[Web interface edit records]
• • •

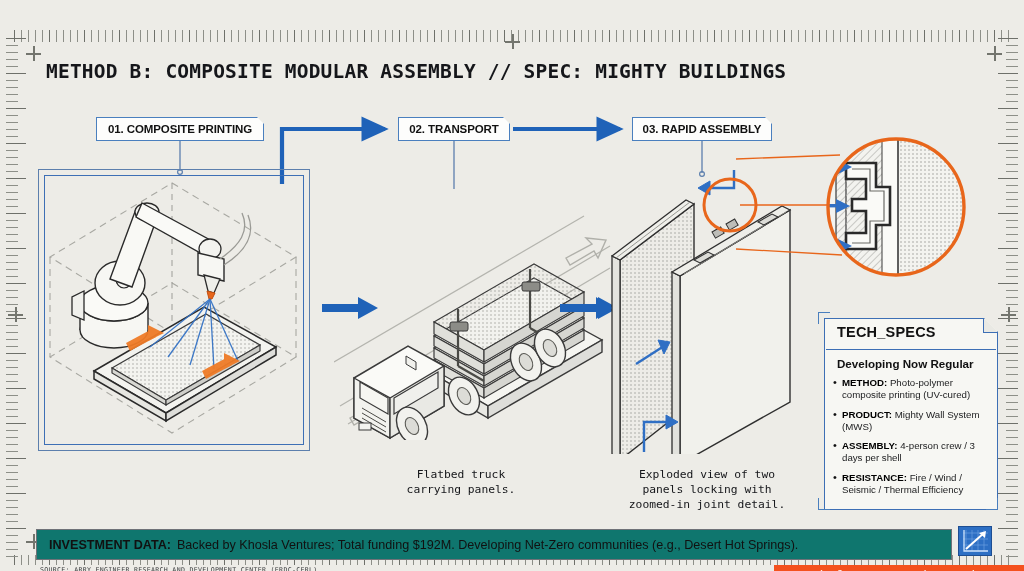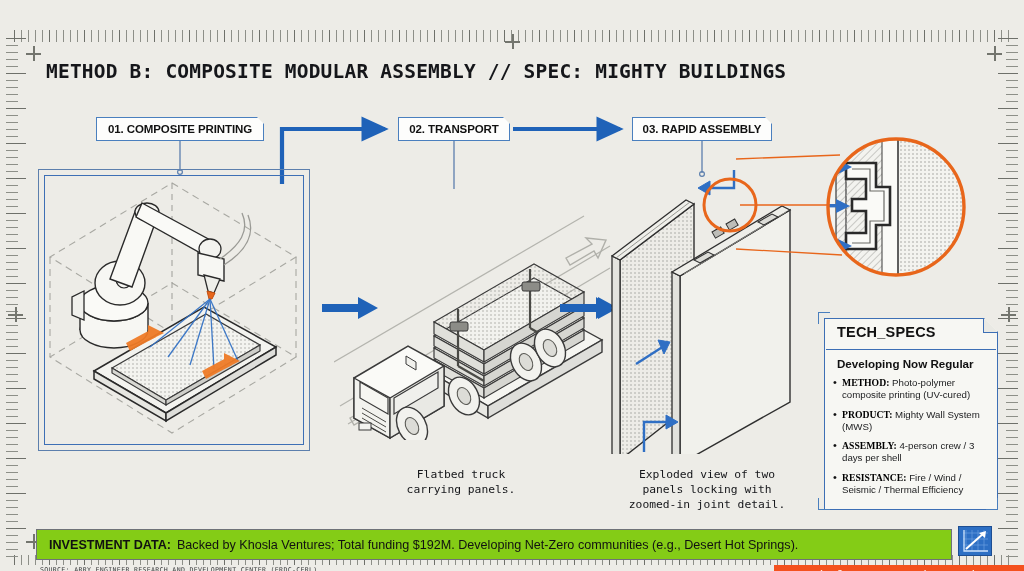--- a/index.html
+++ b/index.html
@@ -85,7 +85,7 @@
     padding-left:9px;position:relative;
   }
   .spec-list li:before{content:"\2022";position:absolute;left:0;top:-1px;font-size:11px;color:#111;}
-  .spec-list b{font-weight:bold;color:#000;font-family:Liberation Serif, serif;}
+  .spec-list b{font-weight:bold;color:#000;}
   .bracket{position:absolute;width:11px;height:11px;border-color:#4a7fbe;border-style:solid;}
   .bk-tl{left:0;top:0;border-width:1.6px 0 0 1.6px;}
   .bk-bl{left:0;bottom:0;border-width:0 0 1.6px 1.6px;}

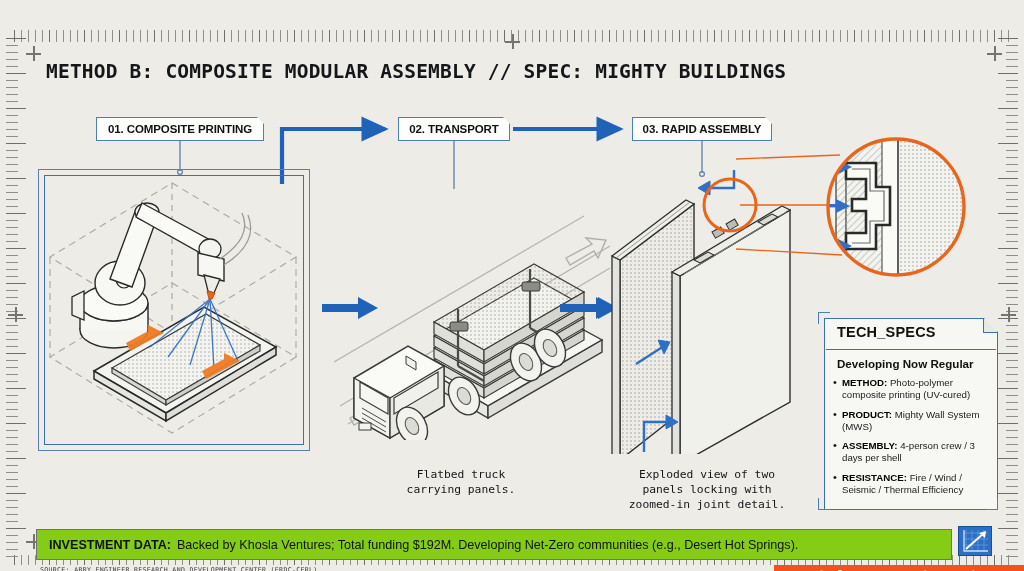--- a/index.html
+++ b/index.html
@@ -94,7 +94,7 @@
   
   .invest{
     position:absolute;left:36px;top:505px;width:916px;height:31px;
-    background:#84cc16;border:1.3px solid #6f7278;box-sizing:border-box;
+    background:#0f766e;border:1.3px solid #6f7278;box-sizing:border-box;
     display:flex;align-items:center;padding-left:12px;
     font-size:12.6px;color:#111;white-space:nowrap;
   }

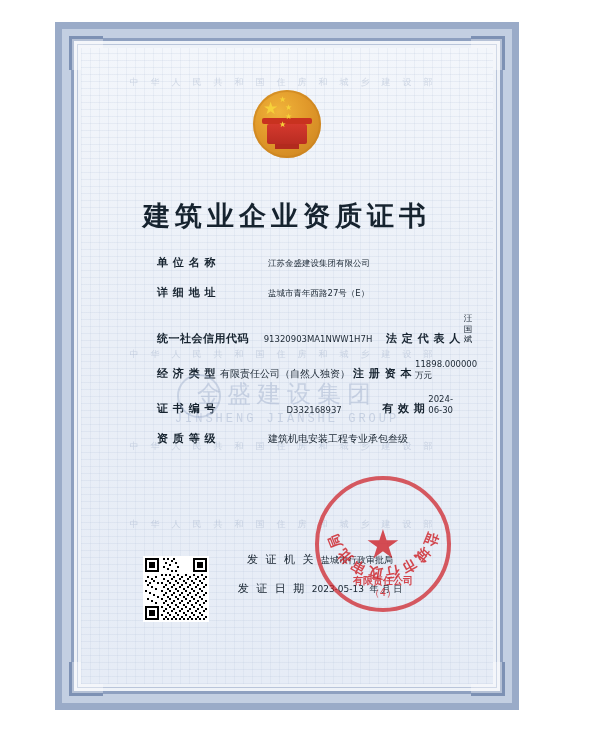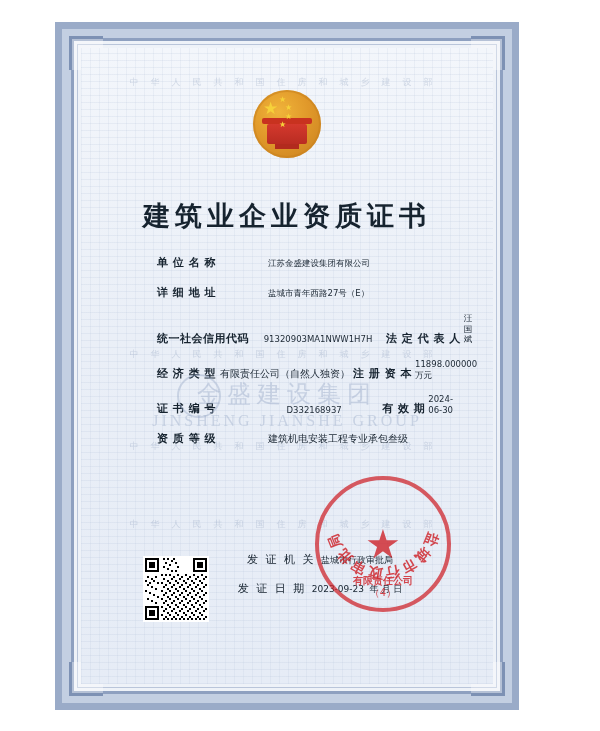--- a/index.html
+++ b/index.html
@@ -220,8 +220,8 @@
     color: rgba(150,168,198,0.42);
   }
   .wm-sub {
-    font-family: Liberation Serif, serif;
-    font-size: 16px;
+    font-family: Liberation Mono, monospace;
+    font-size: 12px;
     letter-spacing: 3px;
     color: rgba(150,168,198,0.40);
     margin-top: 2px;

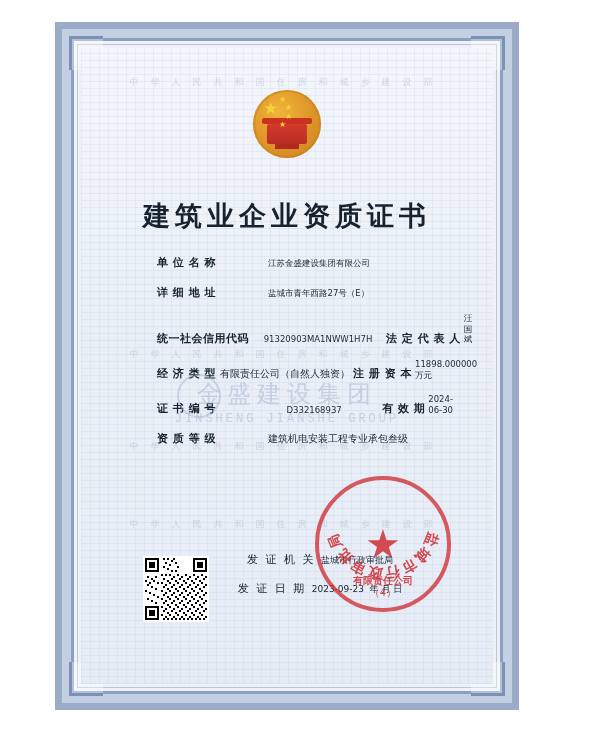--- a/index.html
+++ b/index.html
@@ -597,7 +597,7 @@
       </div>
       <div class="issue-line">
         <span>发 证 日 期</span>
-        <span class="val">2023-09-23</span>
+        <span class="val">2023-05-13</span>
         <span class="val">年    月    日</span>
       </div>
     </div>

• • •

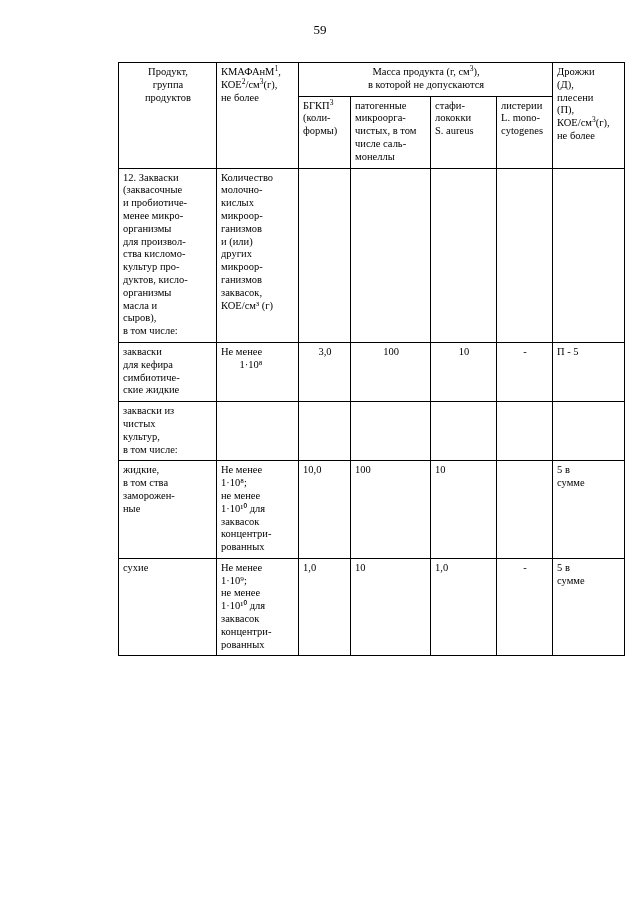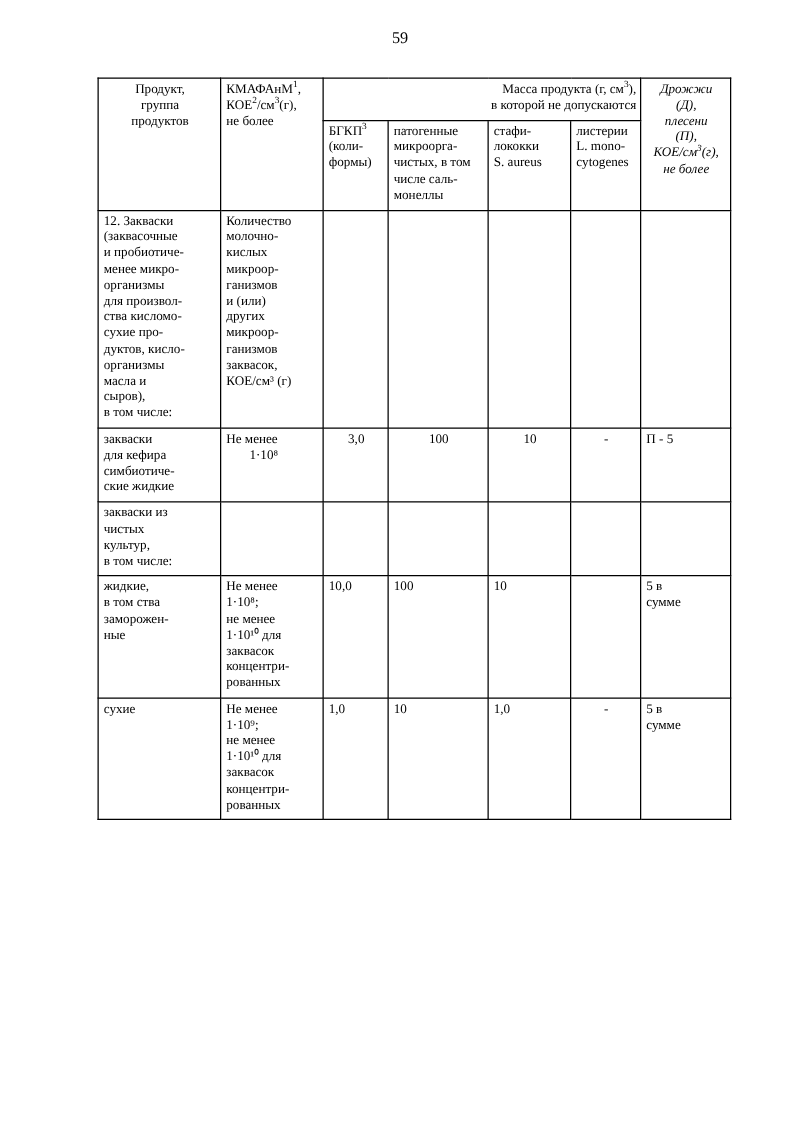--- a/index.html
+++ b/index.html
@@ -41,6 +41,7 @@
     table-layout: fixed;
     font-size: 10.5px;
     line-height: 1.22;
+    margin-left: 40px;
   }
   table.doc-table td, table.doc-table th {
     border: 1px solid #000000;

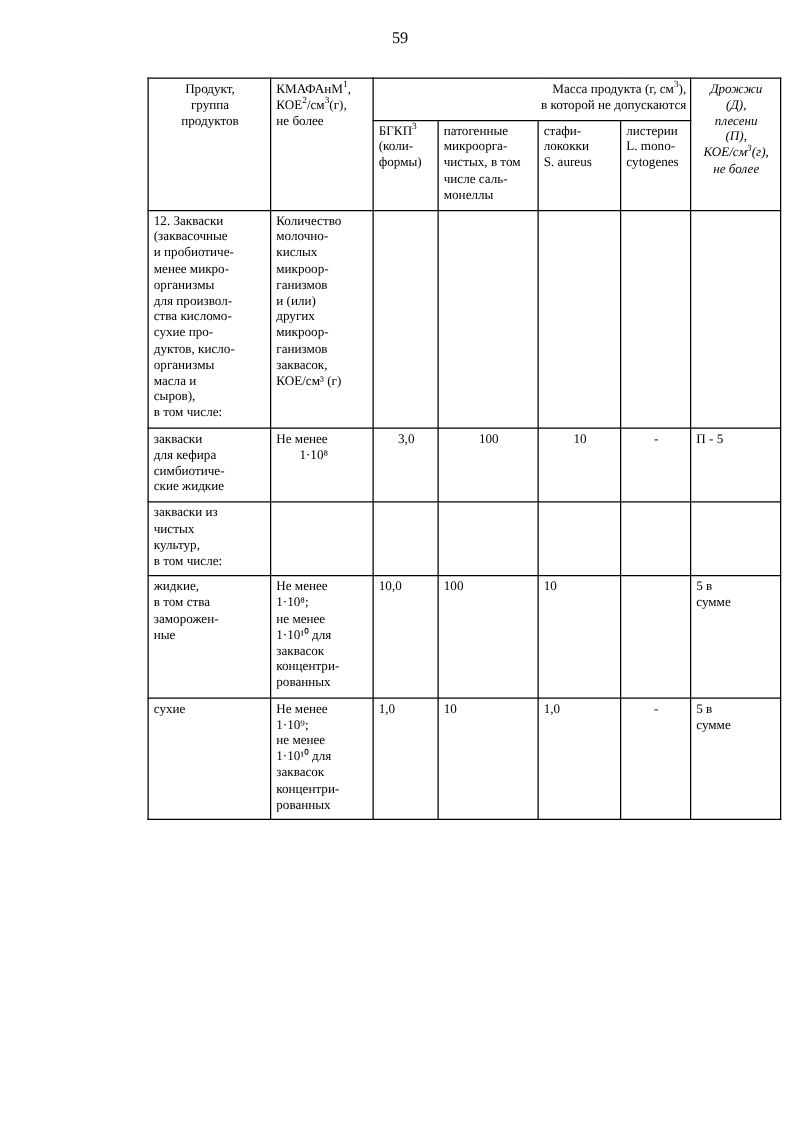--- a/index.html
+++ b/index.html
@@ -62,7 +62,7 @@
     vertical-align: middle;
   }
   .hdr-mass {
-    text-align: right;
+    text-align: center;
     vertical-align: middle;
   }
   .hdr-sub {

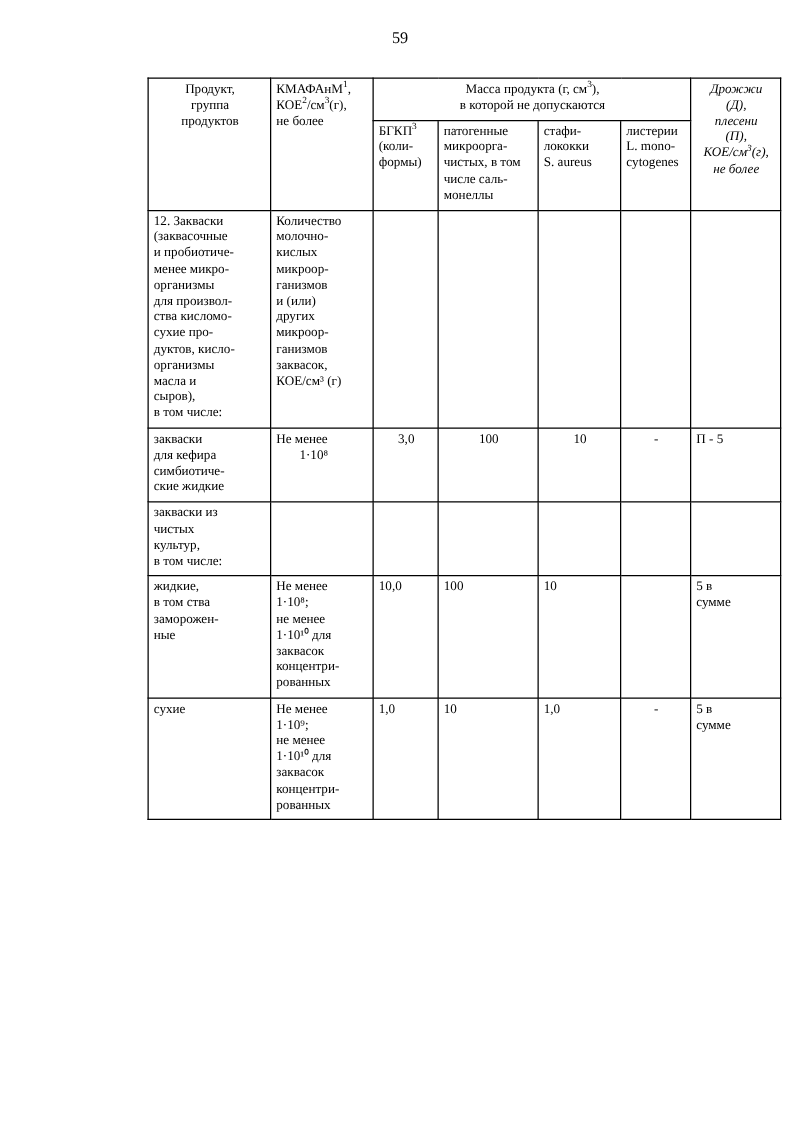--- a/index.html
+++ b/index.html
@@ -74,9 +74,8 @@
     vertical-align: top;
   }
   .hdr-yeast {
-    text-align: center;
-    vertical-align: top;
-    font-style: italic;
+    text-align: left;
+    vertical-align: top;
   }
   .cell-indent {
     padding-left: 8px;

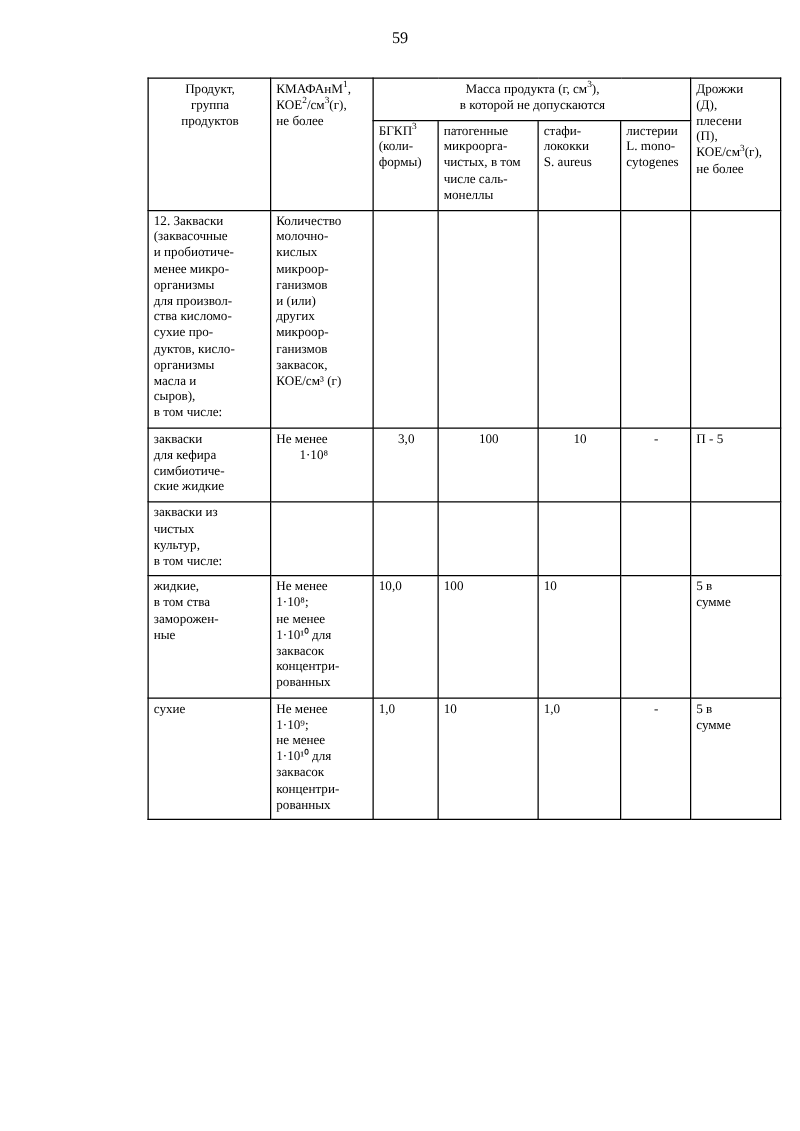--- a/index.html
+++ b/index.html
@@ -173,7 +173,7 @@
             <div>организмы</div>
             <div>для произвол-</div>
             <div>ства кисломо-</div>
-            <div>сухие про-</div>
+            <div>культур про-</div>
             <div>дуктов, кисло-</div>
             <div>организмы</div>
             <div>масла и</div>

• • •

Exercise.
Gather all lines from the records above in which "position" appears.

Task solution.
     padding-left:9px;position:relative;
   .spec-list li:before{content:"\2022";position:absolute;left:0;top:-1px;font-size:11px;color:#111;}
   .bracket{position:absolute;width:11px;height:11px;border-color:#4a7fbe;border-style:solid;}
     position:absolute;left:36px;top:505px;width:916px;height:31px;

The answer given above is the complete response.